Williams and Mack also became just the fourth pair of Colts runners to each have 100 yards rushing in a game — the first since Randy McMillan (112) and Albert Bentley (100) in 1985.
Although the Colts routed the Jaguars by 20 points, Williams made several key plays that helped make the lopsided victory possible.
Early in the second quarter, Williams took a handoff out of the shotgun and scooted 16 yards for a first down; that drive ended in a field goal for the Colts. Later, the Colts got the ball to start the second half, but after three plays and a couple of penalties, the Colts found themselves facing 3rd-and-19 from their own 24-yard line. Quarterback Jacoby Brissett dumped the ball off on a screen pass to Williams on the right side, and Williams weaved his way downfield for 31 yards, picking up much more yardage than needed and getting the ball into Jaguars territory. Six plays later, the drive would be punctuated with a touchdown for the Colts.
Head coach Frank Reich told reporters after the game that Nyheim Hines, and not Williams, was supposed to be in on that play, which is evidence of the latter's preparation.

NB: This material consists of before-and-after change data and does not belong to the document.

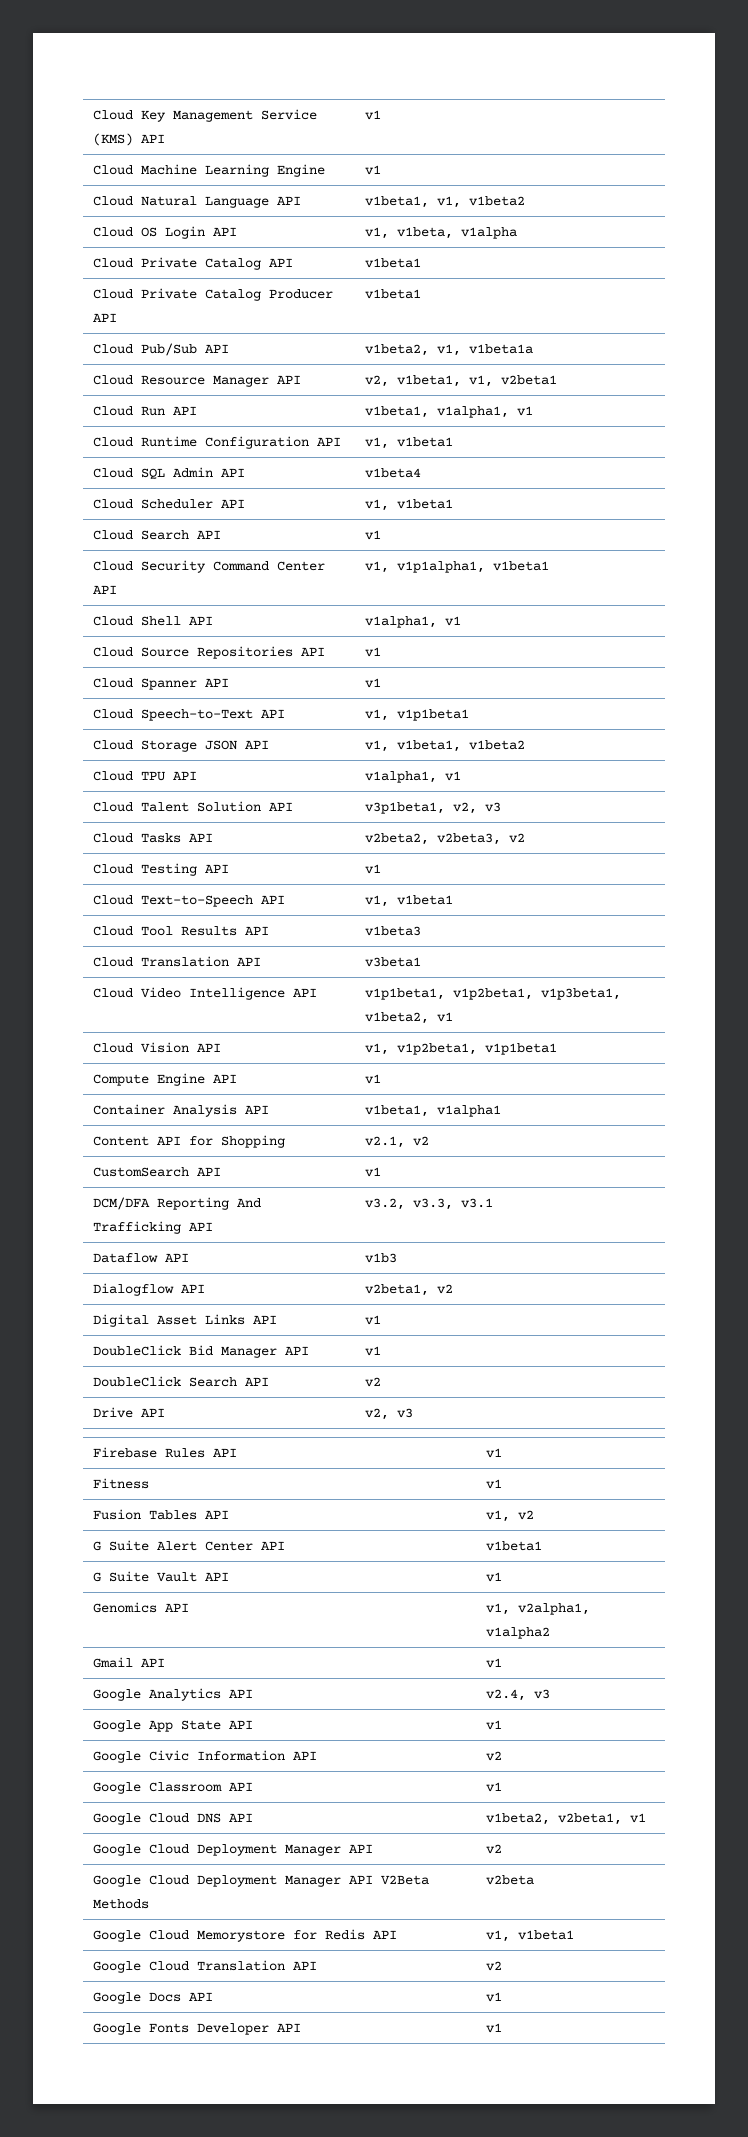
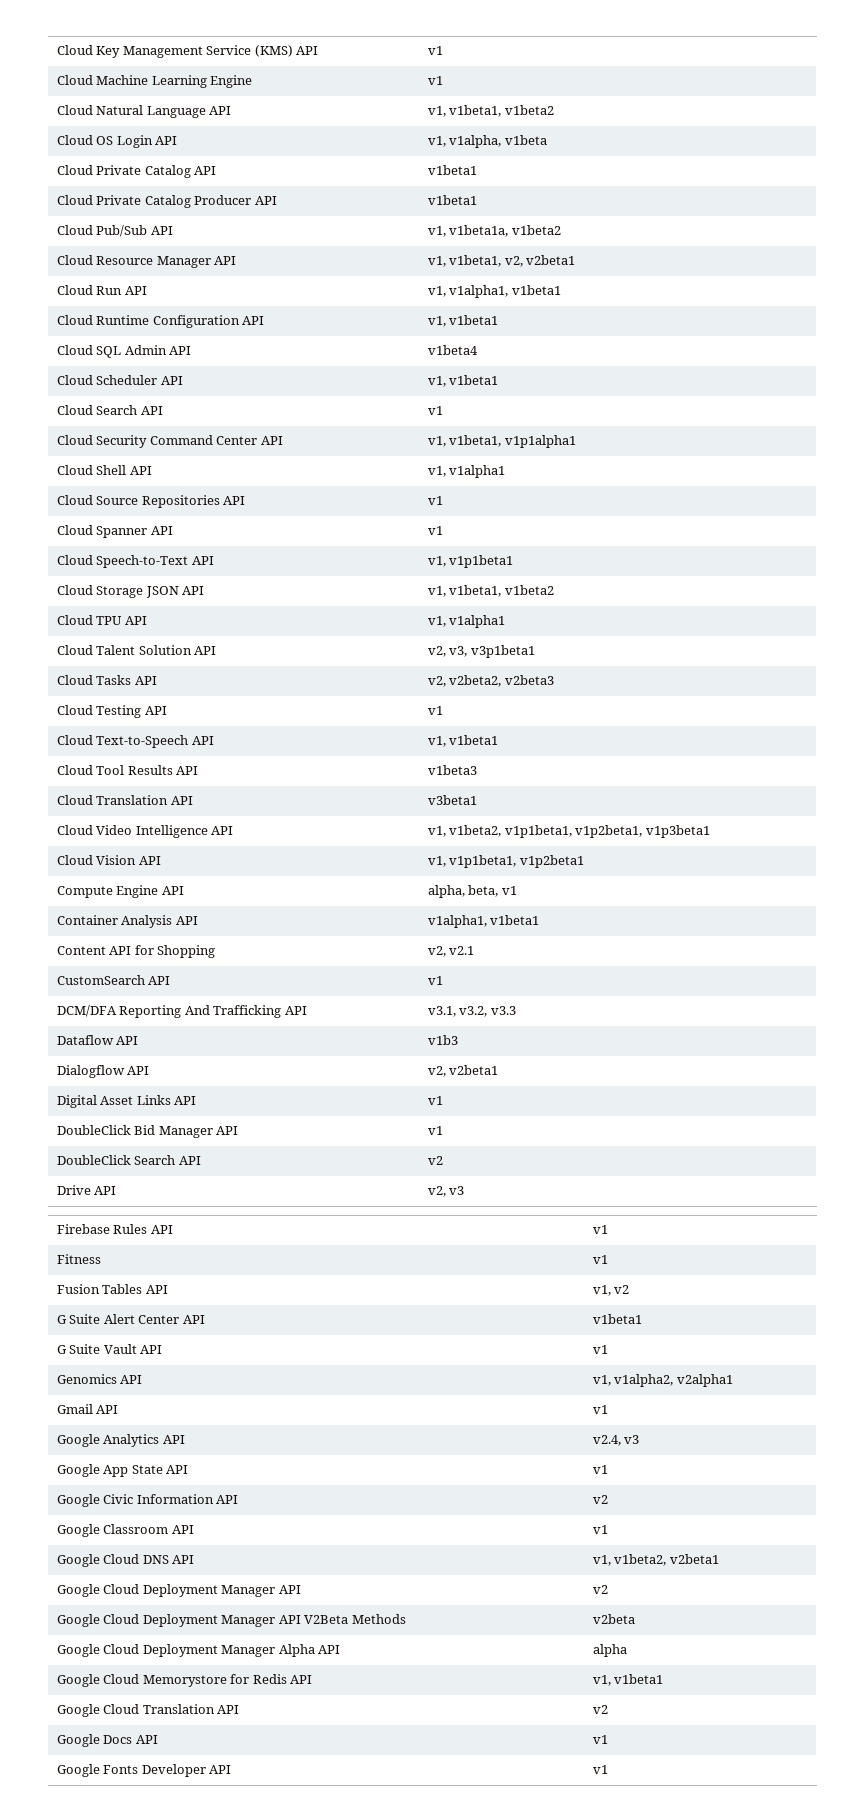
- Cloud Natural Language API | v1beta1, v1, v1beta2
+ Cloud Natural Language API | v1, v1beta1, v1beta2
- Cloud OS Login API | v1, v1beta, v1alpha
+ Cloud OS Login API | v1, v1alpha, v1beta
- Cloud Pub/Sub API | v1beta2, v1, v1beta1a
+ Cloud Pub/Sub API | v1, v1beta1a, v1beta2
- Cloud Resource Manager API | v2, v1beta1, v1, v2beta1
+ Cloud Resource Manager API | v1, v1beta1, v2, v2beta1
- Cloud Run API | v1beta1, v1alpha1, v1
+ Cloud Run API | v1, v1alpha1, v1beta1
- Cloud Security Command Center API | v1, v1p1alpha1, v1beta1
+ Cloud Security Command Center API | v1, v1beta1, v1p1alpha1
- Cloud Shell API | v1alpha1, v1
+ Cloud Shell API | v1, v1alpha1
- Cloud TPU API | v1alpha1, v1
+ Cloud TPU API | v1, v1alpha1
- Cloud Talent Solution API | v3p1beta1, v2, v3
+ Cloud Talent Solution API | v2, v3, v3p1beta1
- Cloud Tasks API | v2beta2, v2beta3, v2
+ Cloud Tasks API | v2, v2beta2, v2beta3
- Cloud Video Intelligence API | v1p1beta1, v1p2beta1, v1p3beta1, v1beta2, v1
+ Cloud Video Intelligence API | v1, v1beta2, v1p1beta1, v1p2beta1, v1p3beta1
- Cloud Vision API | v1, v1p2beta1, v1p1beta1
+ Cloud Vision API | v1, v1p1beta1, v1p2beta1
- Compute Engine API | v1
+ Compute Engine API | alpha, beta, v1
- Container Analysis API | v1beta1, v1alpha1
+ Container Analysis API | v1alpha1, v1beta1
- Content API for Shopping | v2.1, v2
+ Content API for Shopping | v2, v2.1
- DCM/DFA Reporting And Trafficking API | v3.2, v3.3, v3.1
+ DCM/DFA Reporting And Trafficking API | v3.1, v3.2, v3.3
- Dialogflow API | v2beta1, v2
+ Dialogflow API | v2, v2beta1
- Genomics API | v1, v2alpha1, v1alpha2
+ Genomics API | v1, v1alpha2, v2alpha1
- Google Cloud DNS API | v1beta2, v2beta1, v1
+ Google Cloud DNS API | v1, v1beta2, v2beta1
+ Google Cloud Deployment Manager Alpha API | alpha

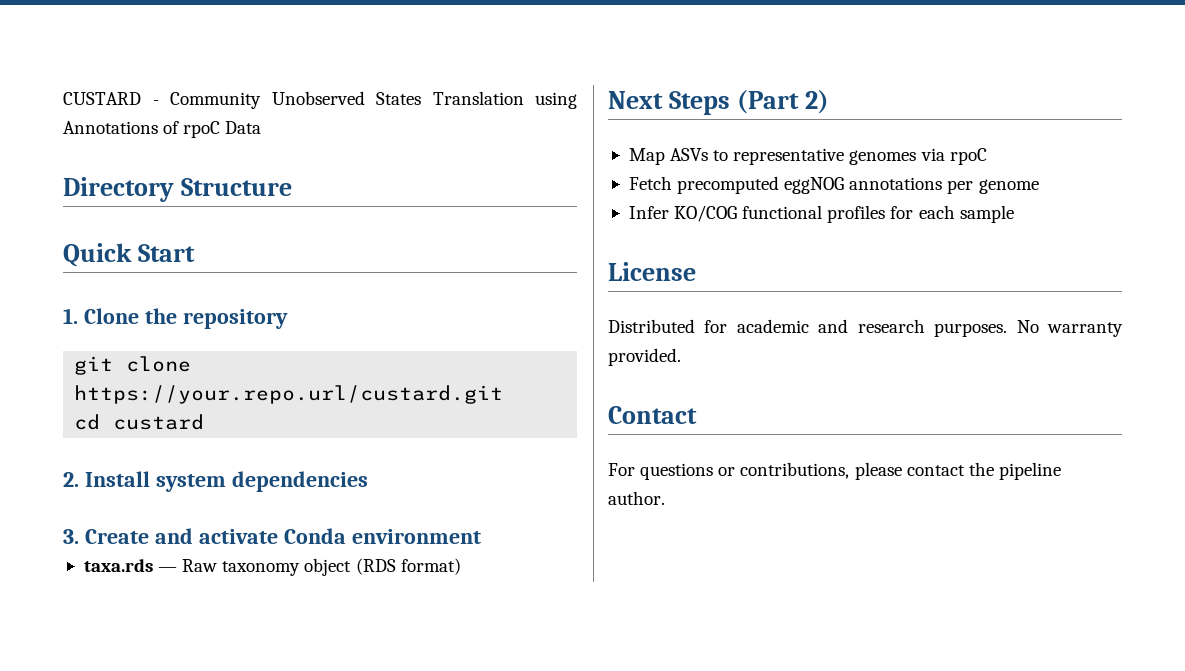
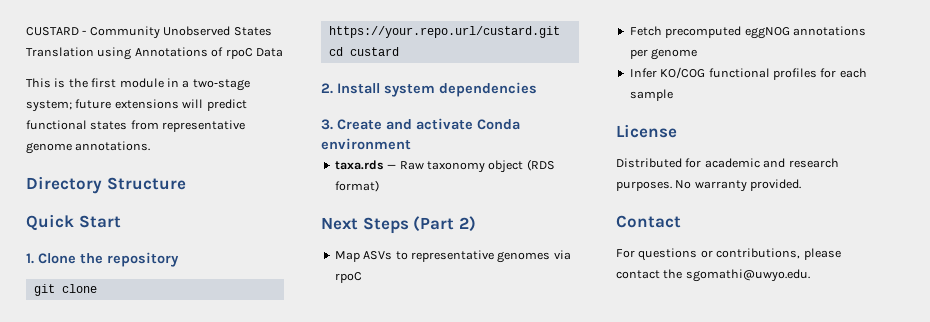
+ This is the first module in a two‑stage system; future extensions will predict functional states from representative genome annotations.
- For questions or contributions, please contact the pipeline author.
+ For questions or contributions, please contact the sgomathi@uwyo.edu.

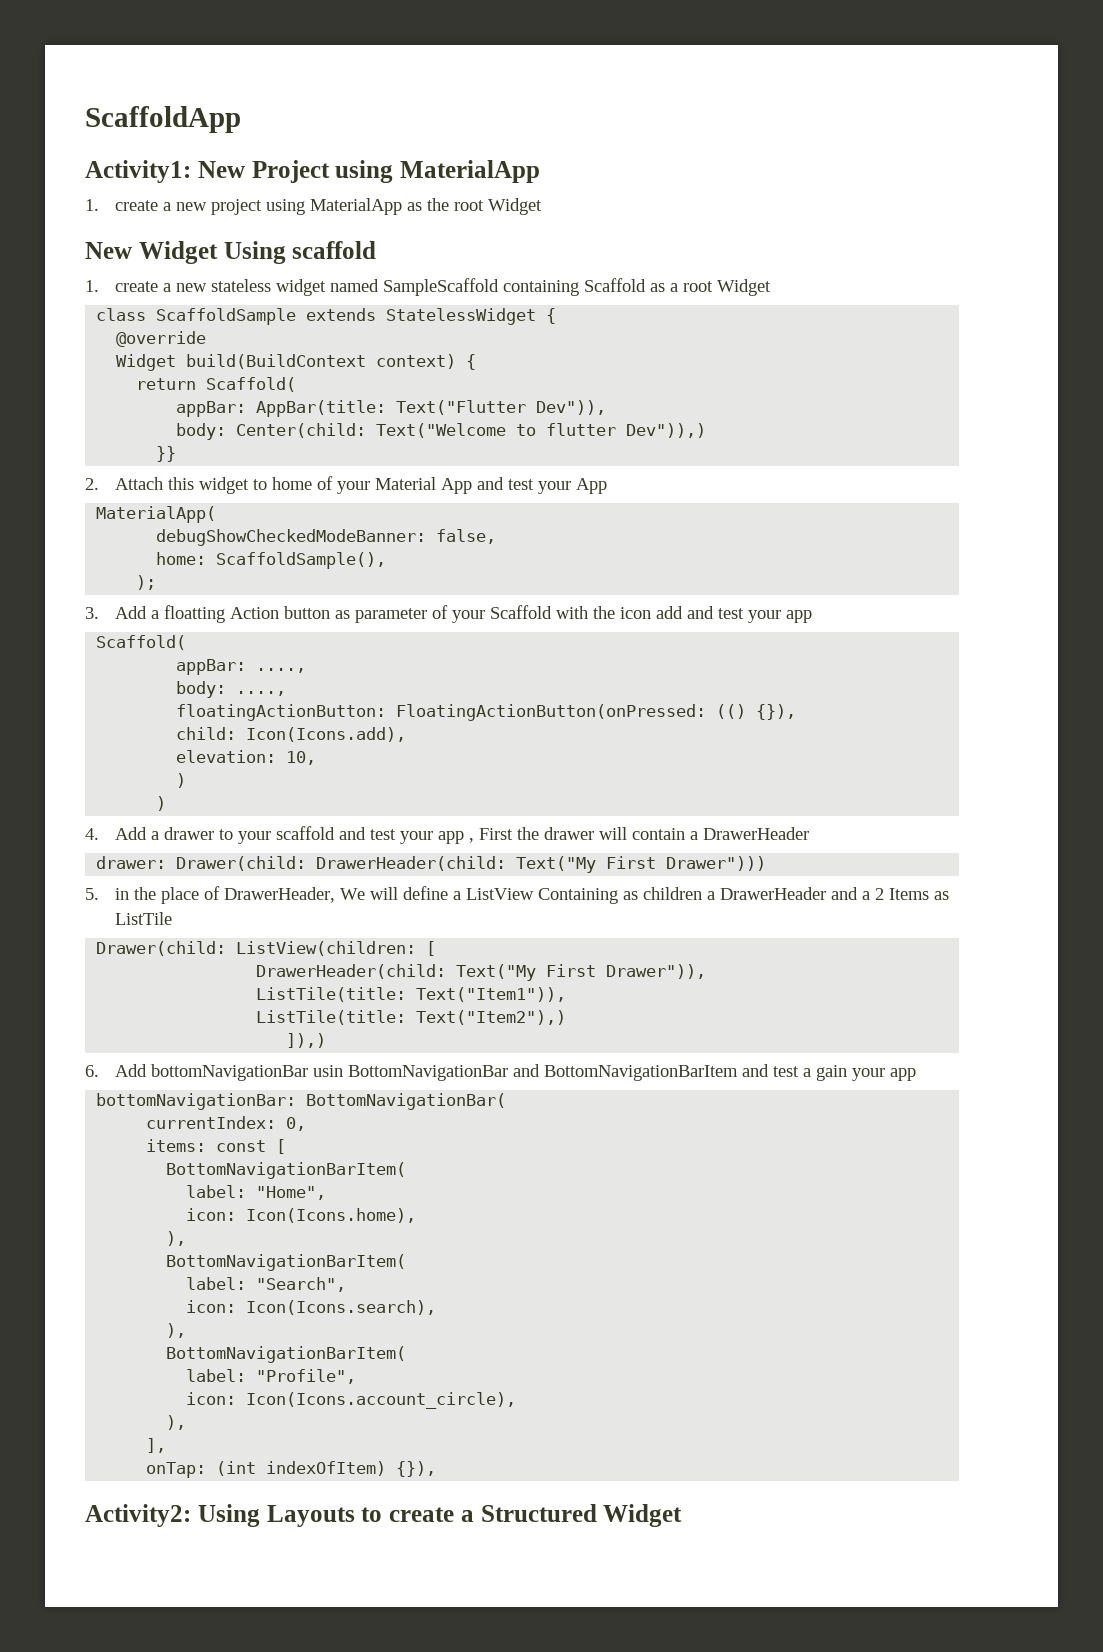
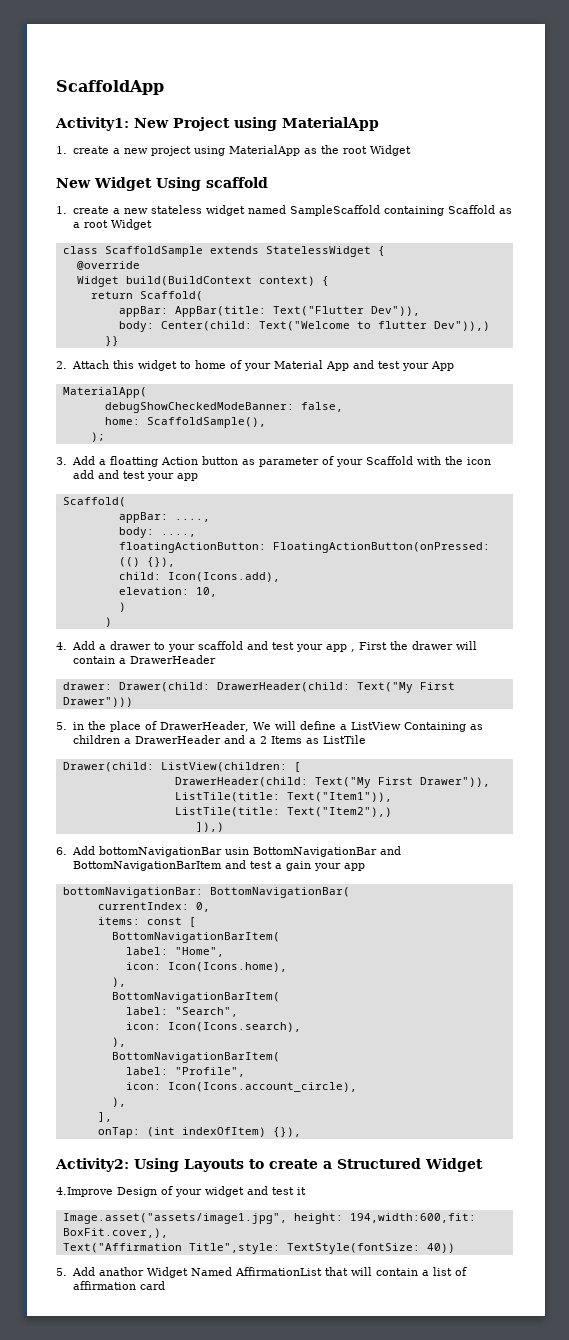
+ 4.Improve Design of your widget and test it
+ Image.asset("assets/image1.jpg", height: 194,width:600,fit: BoxFit.cover,),
+ Text("Affirmation Title",style: TextStyle(fontSize: 40))
+ 5. Add anathor Widget Named AffirmationList that will contain a list of affirmation card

"There was a miscommunication — it doesn't really matter how it happened — but Jonathan's out there for the play, and as coaches, we're talking about, 'Jonathan's never run this play. I'm not sure if he knows what to do,' right? Because this was truly just a Nyheim play," Reich said. "And then he ripped that off — that was pretty funny."
Then, early in the fourth quarter, Williams reeled off a career-long 48-yard run, setting up another Colts touchdown later in the drive to go up 31-7. The only big play Williams had where the drive didn't result in points for the Colts came late in the game on a 17-yard run, but the Colts were already in full control and ahead by 24 points at that point.
While he's had limited regular season opportunities to this point, the Colts knew Williams was perfectly capable of performances like Sunday's.
"If you saw anything from the preseason before he got hurt, that was the same stuff he was doing," Colts right guard Mark Glowinski said of Williams. "He was downhill, he was proving himself and he was showing that's the person he is, that's the kind of running back he is to get those yards. Even if he's getting stuffed within two yards, for him to just keep fighting and moving his feet, that's the kind of guy he is. He's just going forward and trying to get as much as he can."
Even though Williams had yet to carve out much of a role on gamedays for the Colts before Sunday, on many occasions over the last year, Reich and general manager Chris Ballard have talked glowingly to the media about Williams and their desire to eventually get him involved.
"You know, it's funny: Chris and I have — it's hard for me to really even explain how many times we've sat in my office and said, 'Did you see those runs Jonathan had today on scout team?' You can tell he's got great vision, quickness, speed, acceleration," Reich said after the game. "We've been wanting to get him an opportunity for a while. We feel really good about all the running backs we have — I mean, we feel like that's a strength. And I was really happy for Jonathan; he's waited patiently, he's really worked hard (and) did a great job."
If Mack has to miss some time with his hand injury, and depending on Wilkins' injury situation, Williams' role could continue in this capacity with the short turnaround this Thursday night against the Houston Texans.
When the Colts' backfield gets healthy, it'll create a good problem for them to have, but for now it's Williams' turn in the spotlight.
"He's always ready. Every time we're doing things he's always eavesdropping, but I guess it paid off today," Colts quarterback Jacoby Brissett said of Williams with a laugh. "He did a heck of a job running the ball and understanding the runs that we had. For a guy that probably didn't get as many reps as Marlon Mack would or Nyheim Hines would and things like that, I think he understood the runs and made some great situational plays, going down, staying in bounds, keeping the clock rolling and not taking any unforced errors. He did a great job in protection and he gets rewarded like he did today."